[Change detection data]
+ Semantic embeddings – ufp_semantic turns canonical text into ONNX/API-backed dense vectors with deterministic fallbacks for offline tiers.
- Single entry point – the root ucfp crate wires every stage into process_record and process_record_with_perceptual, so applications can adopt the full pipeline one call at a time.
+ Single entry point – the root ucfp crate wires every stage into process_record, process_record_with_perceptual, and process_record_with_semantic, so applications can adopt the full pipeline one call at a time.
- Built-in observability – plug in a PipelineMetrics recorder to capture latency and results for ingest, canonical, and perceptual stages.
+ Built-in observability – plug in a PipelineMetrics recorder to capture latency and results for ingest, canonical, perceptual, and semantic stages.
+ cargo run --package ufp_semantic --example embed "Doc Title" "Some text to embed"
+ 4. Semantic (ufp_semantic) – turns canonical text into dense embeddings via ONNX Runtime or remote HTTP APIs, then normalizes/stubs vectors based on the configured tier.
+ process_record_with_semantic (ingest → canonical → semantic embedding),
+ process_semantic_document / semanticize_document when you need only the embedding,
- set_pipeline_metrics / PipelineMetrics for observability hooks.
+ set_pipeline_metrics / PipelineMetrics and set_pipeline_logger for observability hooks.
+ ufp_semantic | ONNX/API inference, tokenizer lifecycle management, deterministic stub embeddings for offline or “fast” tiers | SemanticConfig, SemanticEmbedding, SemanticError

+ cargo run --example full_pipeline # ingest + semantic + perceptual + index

...

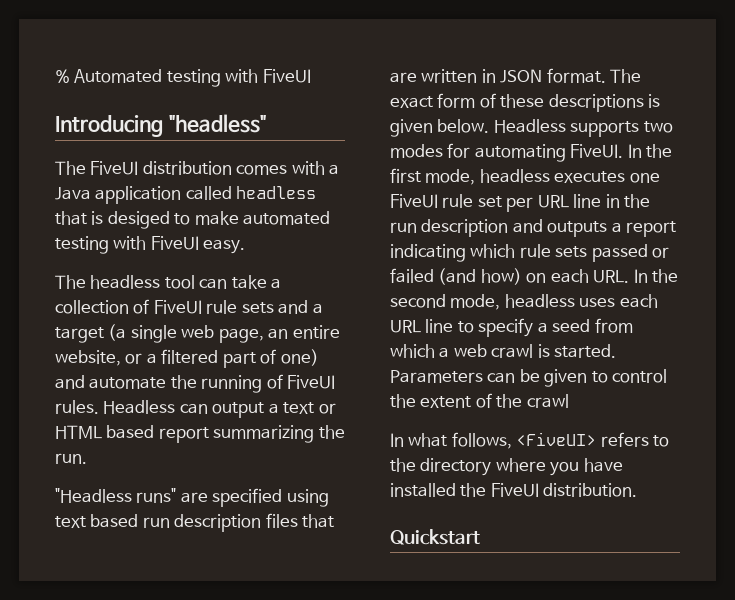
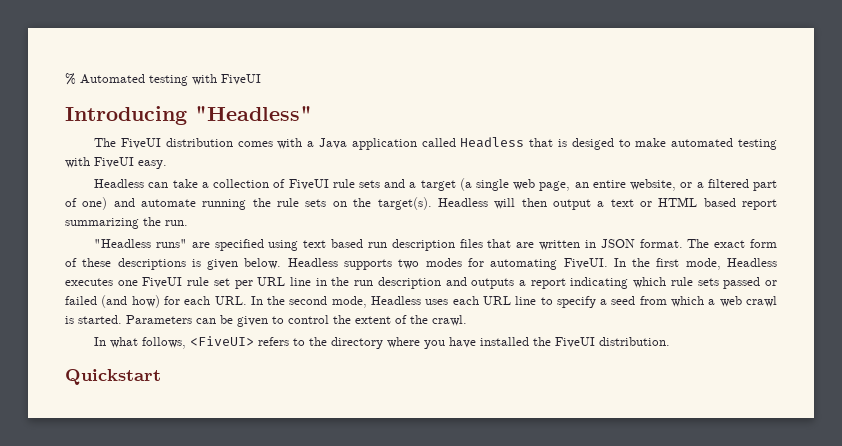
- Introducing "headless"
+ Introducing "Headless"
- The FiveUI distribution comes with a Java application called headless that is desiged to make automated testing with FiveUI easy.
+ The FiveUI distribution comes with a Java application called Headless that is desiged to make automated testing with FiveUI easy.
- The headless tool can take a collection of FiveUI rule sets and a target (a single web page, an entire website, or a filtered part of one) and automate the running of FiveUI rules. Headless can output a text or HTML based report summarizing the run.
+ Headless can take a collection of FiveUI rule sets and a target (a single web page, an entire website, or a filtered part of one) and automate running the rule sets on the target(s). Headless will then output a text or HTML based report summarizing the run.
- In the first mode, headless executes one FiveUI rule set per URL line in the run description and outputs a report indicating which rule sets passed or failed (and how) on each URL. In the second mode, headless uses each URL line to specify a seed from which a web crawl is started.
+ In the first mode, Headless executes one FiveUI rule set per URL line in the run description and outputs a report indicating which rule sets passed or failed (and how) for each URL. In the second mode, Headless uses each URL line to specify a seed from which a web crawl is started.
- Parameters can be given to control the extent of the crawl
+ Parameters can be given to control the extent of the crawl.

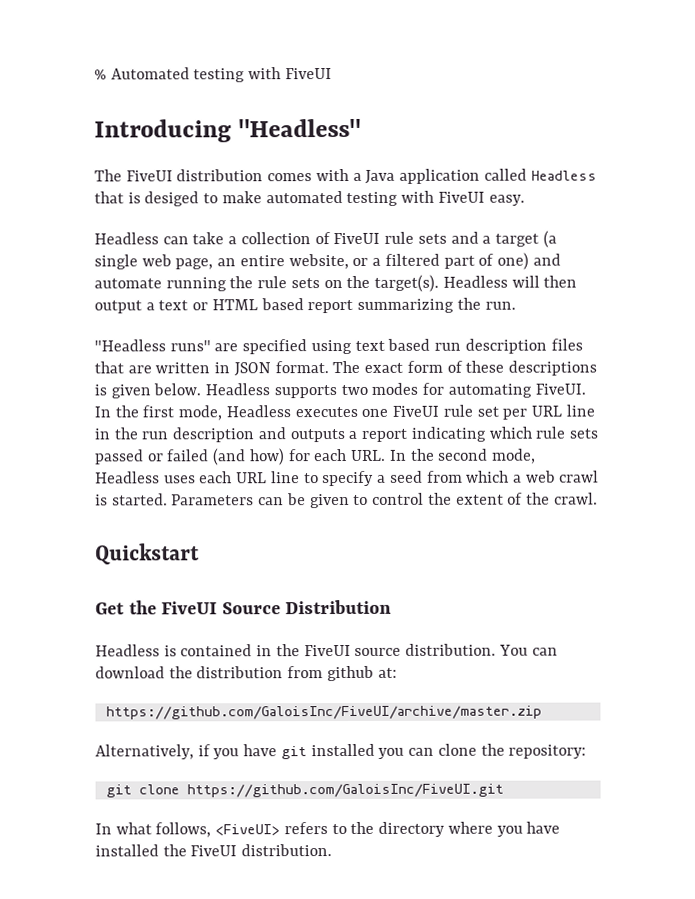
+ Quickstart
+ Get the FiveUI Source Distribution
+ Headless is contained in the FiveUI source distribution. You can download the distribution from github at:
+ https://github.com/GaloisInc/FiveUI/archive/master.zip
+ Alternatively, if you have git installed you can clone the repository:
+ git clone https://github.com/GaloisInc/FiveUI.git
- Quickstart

* * *

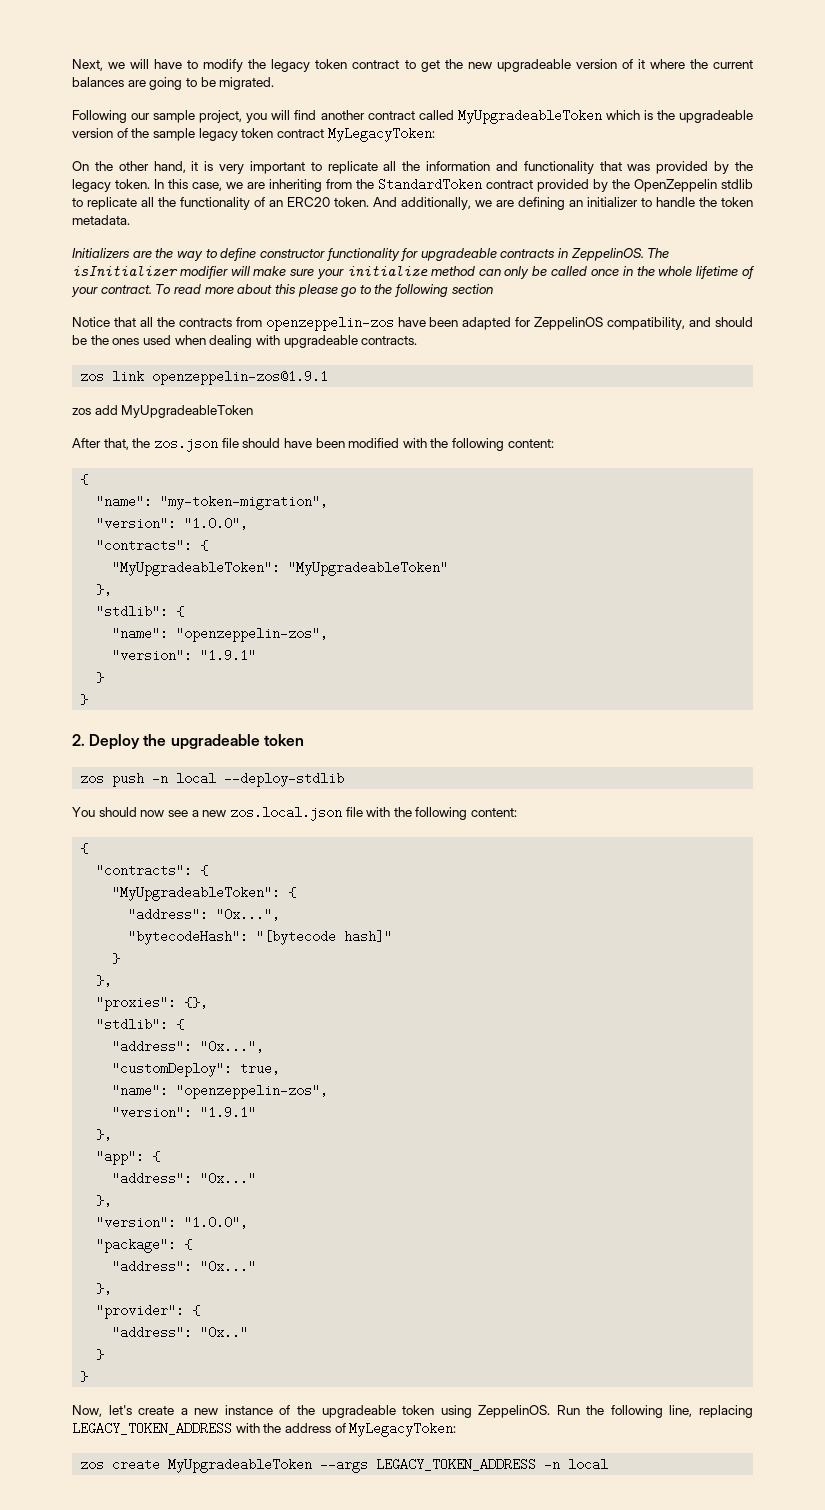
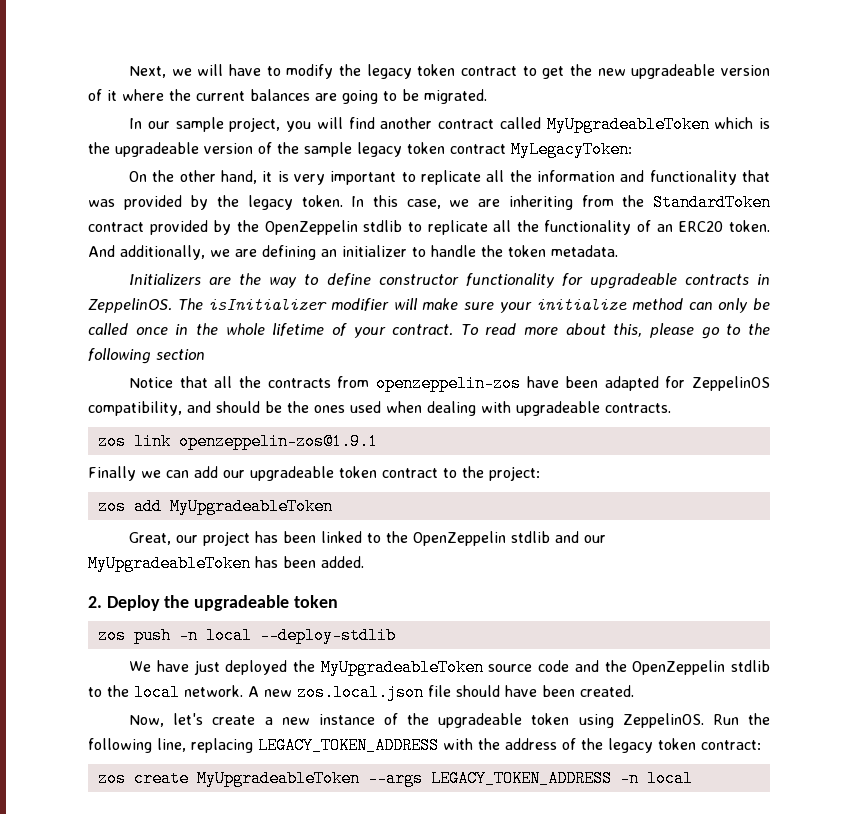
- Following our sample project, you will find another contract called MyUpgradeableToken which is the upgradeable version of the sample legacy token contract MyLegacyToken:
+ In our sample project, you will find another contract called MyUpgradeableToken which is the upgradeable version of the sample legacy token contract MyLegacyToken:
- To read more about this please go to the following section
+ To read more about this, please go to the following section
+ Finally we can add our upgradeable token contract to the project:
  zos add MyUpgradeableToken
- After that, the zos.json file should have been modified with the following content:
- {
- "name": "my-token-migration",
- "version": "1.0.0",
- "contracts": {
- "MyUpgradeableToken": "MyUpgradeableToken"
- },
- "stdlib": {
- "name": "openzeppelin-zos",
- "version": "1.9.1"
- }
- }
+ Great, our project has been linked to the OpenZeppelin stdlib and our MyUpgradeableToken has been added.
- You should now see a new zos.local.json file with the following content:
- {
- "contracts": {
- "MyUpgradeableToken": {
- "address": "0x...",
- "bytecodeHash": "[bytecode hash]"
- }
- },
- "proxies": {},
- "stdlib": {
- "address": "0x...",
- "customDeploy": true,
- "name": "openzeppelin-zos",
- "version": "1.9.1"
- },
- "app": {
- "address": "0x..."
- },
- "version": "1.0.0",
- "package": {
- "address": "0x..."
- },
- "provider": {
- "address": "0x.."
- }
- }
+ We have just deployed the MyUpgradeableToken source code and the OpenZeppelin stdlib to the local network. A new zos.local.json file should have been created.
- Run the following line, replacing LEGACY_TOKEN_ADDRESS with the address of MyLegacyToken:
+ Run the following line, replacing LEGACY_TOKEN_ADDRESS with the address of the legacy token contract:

- Required action
What number of lines in the records contain the word "sample"? Answer with that number alone.

- Result of the exercise
2